A July 9 email from Miriam Rivero, the county’s early voting manager, said the ground-floor 1,200-square-foot space offered by the museum wouldn’t accommodate the normal number of voting machines deployed to the Arsht. “If we are only going to use 1,200 sq feet, we would need to scale back the quantity of equipment assigned,” Rivero wrote White.
Meanwhile, emails show the Heat eager to offer its 21,000-seat arena for early voting. The county-owned arena was empty at the time, with all NBA players competing in isolation in Orlando during the league’s COVID-altered season in the “bubble.”
The NBA was pushing its arenas as voting sites as part of an effort to address issues of social justice in the wake of the Floyd killing.
“Given the interest in Tuesday’s election and the public’s continued attention on the Presidential race, we are more confident that the Arena can be an early voting super-center that caters to the voter first,” Heat executive Nicholas Martinez wrote White on Aug. 26.
White and her staff were interested.
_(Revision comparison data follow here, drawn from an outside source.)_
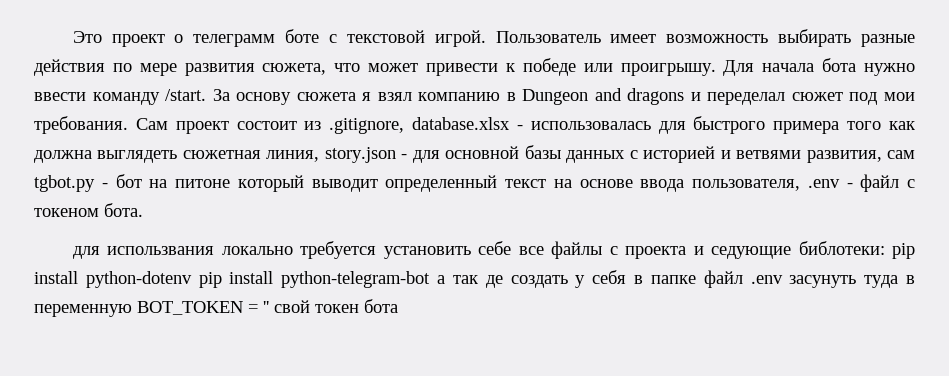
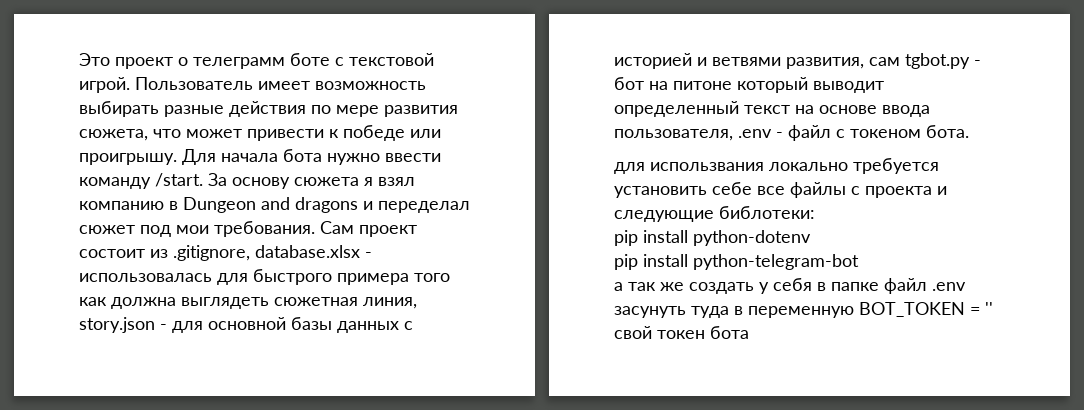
- для использвания локально требуется установить себе все файлы с проекта и седующие библотеки: pip install python-dotenv pip install python-telegram-bot а так де создать у себя в папке файл .env засунуть туда в переменную BOT_TOKEN = '' свой токен бота
+ для использвания локально требуется установить себе все файлы с проекта и следующие библотеки:
+ pip install python-dotenv
+ pip install python-telegram-bot
+ а так же создать у себя в папке файл .env засунуть туда в переменную BOT_TOKEN = '' свой токен бота

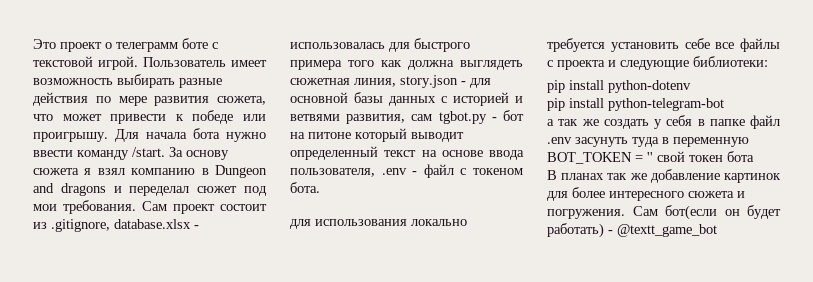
- для использвания локально требуется установить себе все файлы с проекта и следующие библотеки:
+ для использования локально требуется установить себе все файлы с проекта и следующие библиотеки:
+ В планах так же добавление картинок для более интересного сюжета и погружения. Сам бот(если он будет работать) - @textt_game_bot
They toured the arena, and advanced talks to the point that the arena was placed on the draft list of 33 early voting sites an Elections staff circulated on Aug. 28.
One rule: No Heat sponsorship for voting
That day, White sent Martinez an email saying the county was modifying its polling-place agreement to certain terms the county wanted. That included a no-fee rental of the facility, and an agreement the polling place would not be “’hosted’ or ‘sponsored’ by the HEAT Group…”
“If acceptable, we can proceed with the final details,” White wrote.
The next day, Xavier Pichs, an early voting supervisor, sent a request to update the department’s computerized list of polling places. “Can you please add Site #57 as AmericanAirlines Arena located at 601 Biscayne Blvd, Miami FL 33132. Management will be providing the contact for this location.”
That was the same morning Gimenez sent his text message to White.
From that day on, the email exchanged appeared to go quiet. “Hello again,” the Heat’s Martinez wrote White on Aug. 31, asking for a response and noting “time is of the essence.”
Later, a secretary at the Elections Department emailed White about a call from Martinez. “He says he sent you an email and to please call him back.”